START RECORDS TO PROCESS
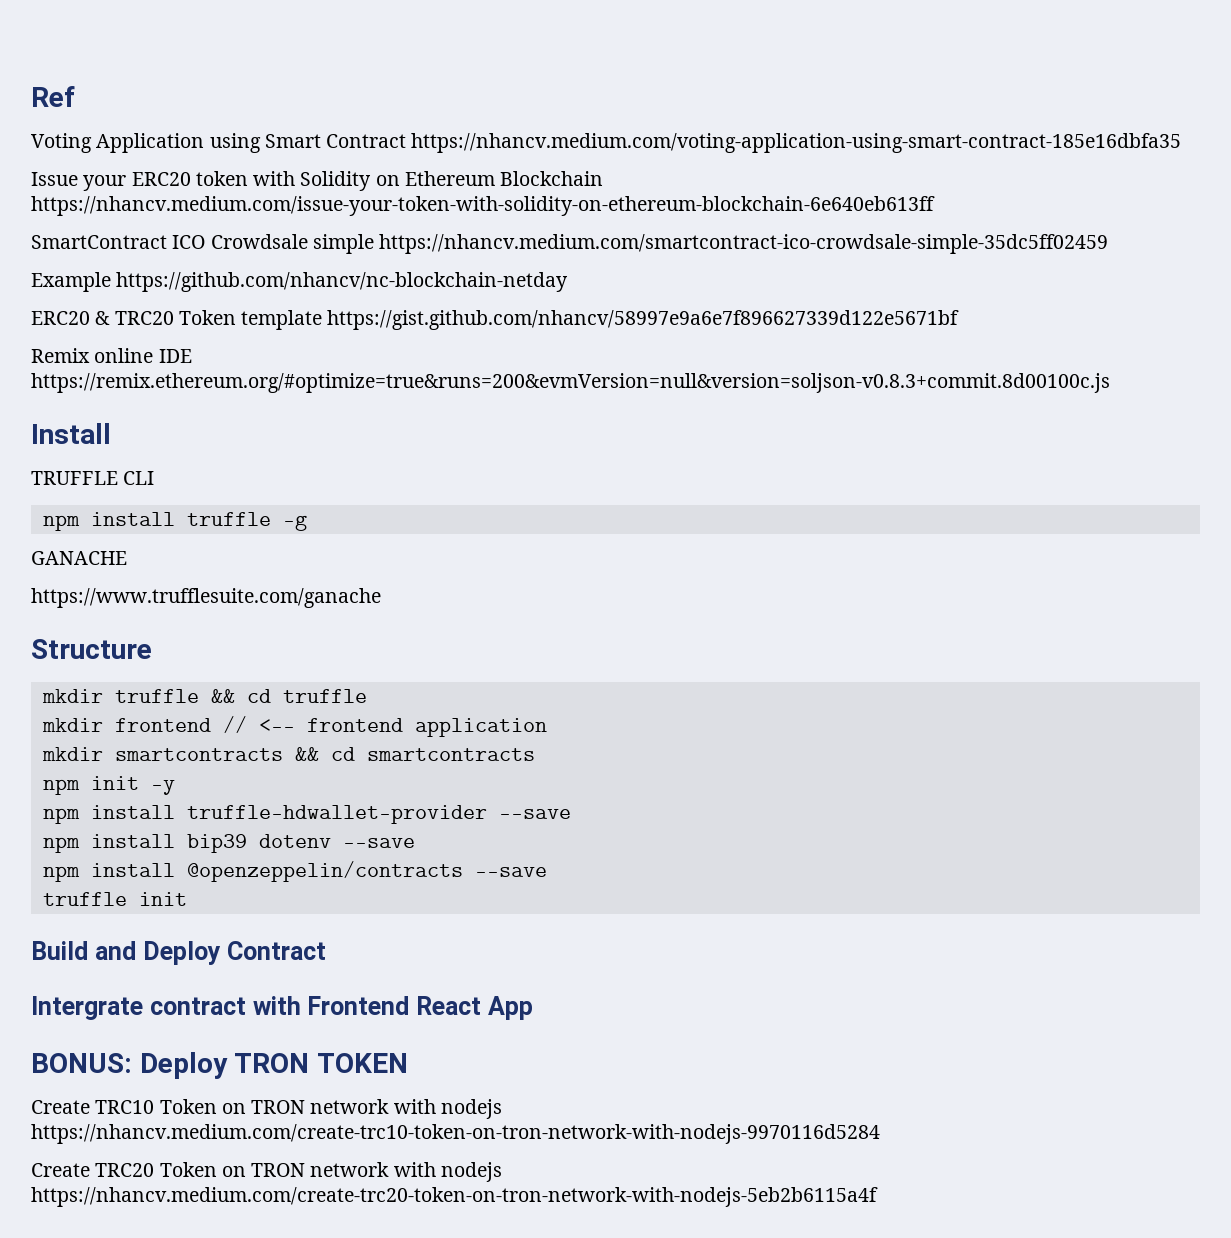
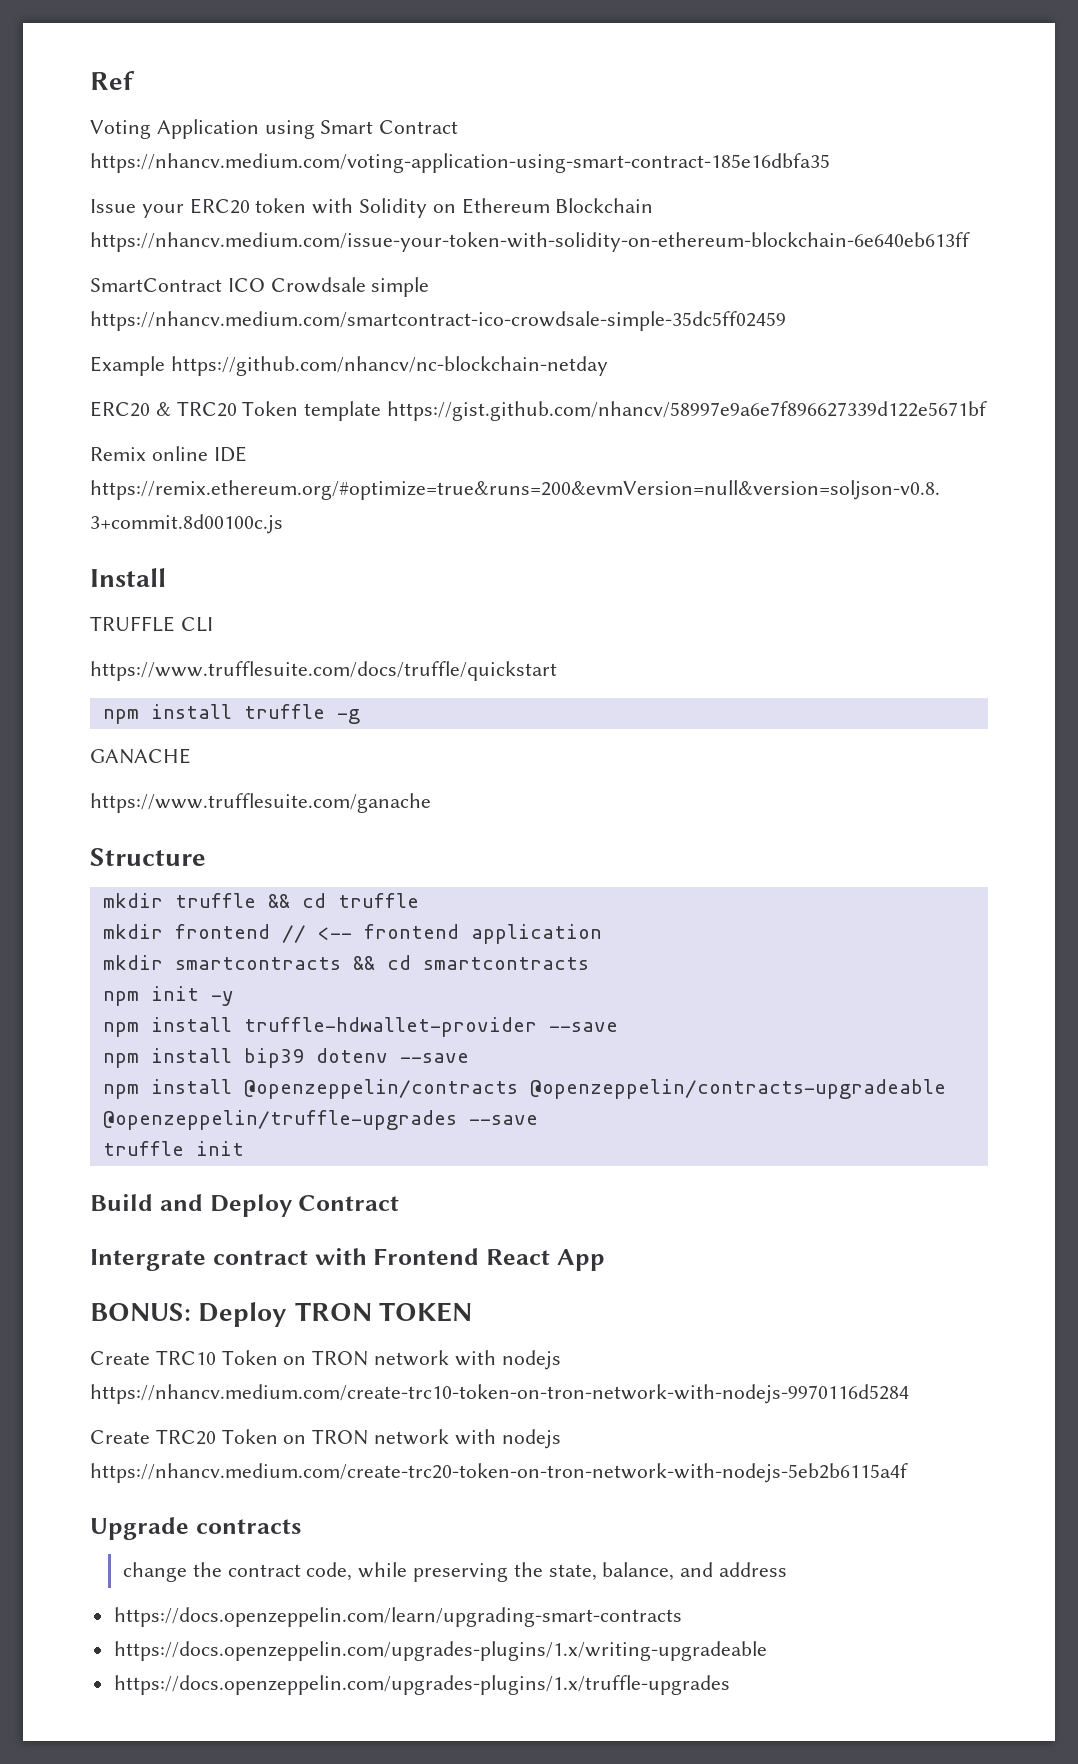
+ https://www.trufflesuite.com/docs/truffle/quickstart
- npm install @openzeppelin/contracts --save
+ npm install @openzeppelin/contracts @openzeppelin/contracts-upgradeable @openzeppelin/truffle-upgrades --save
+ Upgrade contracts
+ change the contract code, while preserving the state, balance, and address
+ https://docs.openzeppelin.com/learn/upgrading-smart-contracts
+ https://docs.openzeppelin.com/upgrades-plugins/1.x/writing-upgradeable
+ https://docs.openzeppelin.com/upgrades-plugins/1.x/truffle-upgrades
END RECORDS TO PROCESS
START RECORDS TO PROCESS
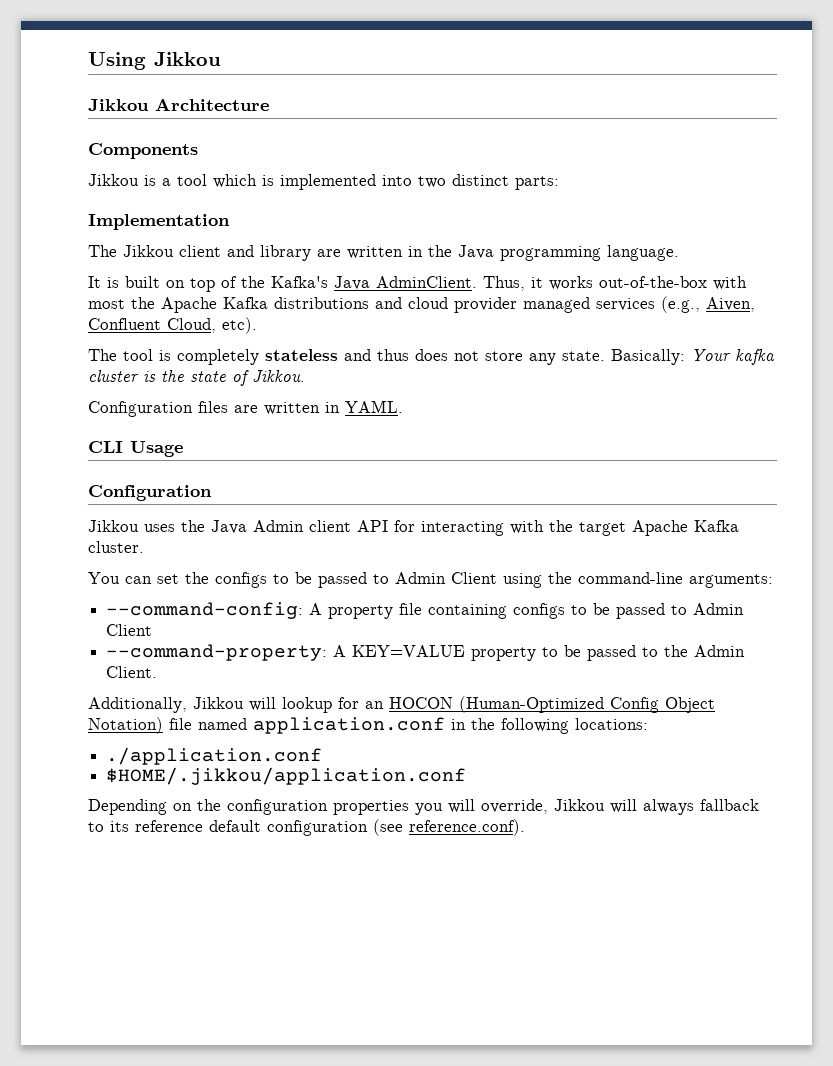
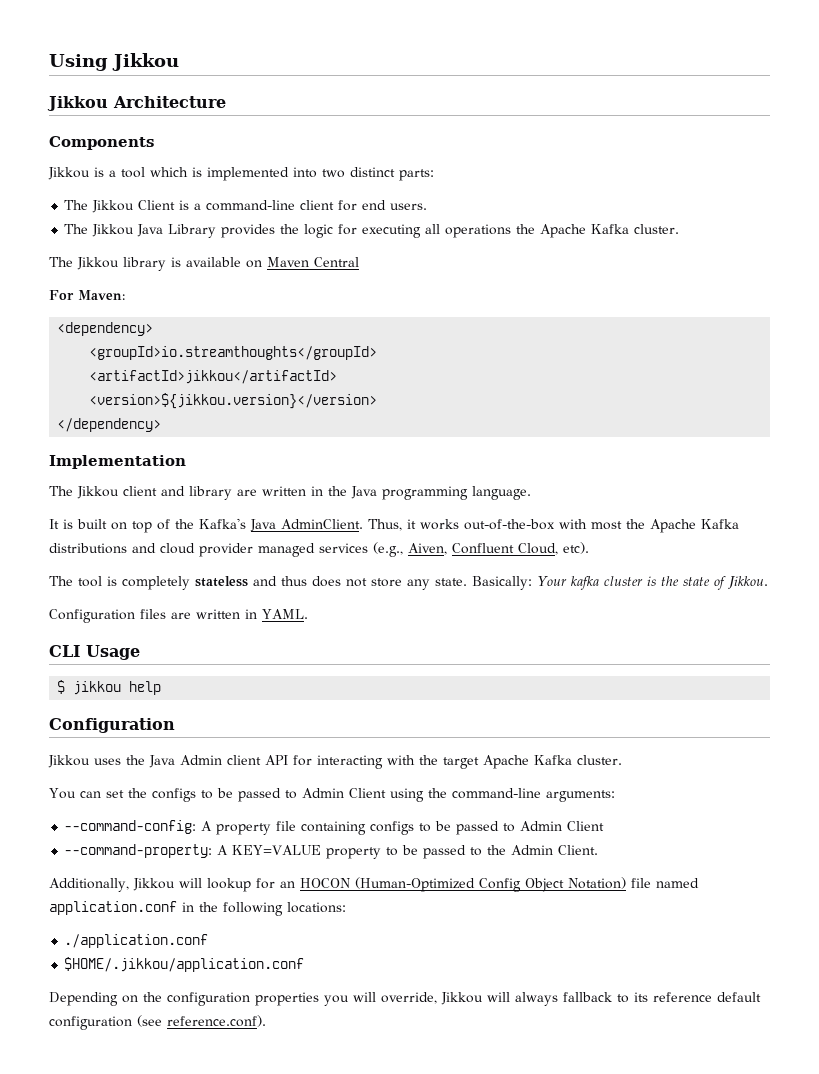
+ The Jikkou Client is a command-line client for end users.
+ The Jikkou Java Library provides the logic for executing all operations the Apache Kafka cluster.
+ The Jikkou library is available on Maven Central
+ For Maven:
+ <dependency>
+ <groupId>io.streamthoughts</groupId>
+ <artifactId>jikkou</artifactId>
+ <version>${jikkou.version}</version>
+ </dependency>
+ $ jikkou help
END RECORDS TO PROCESS
* WORK TO BE COMPLETED: Scan the records for the string "docs" and report each line where it occurs.

* SOLUTION TO THE PROBLEM:
+ https://www.trufflesuite.com/docs/truffle/quickstart
+ https://docs.openzeppelin.com/learn/upgrading-smart-contracts
+ https://docs.openzeppelin.com/upgrades-plugins/1.x/writing-upgradeable
+ https://docs.openzeppelin.com/upgrades-plugins/1.x/truffle-upgrades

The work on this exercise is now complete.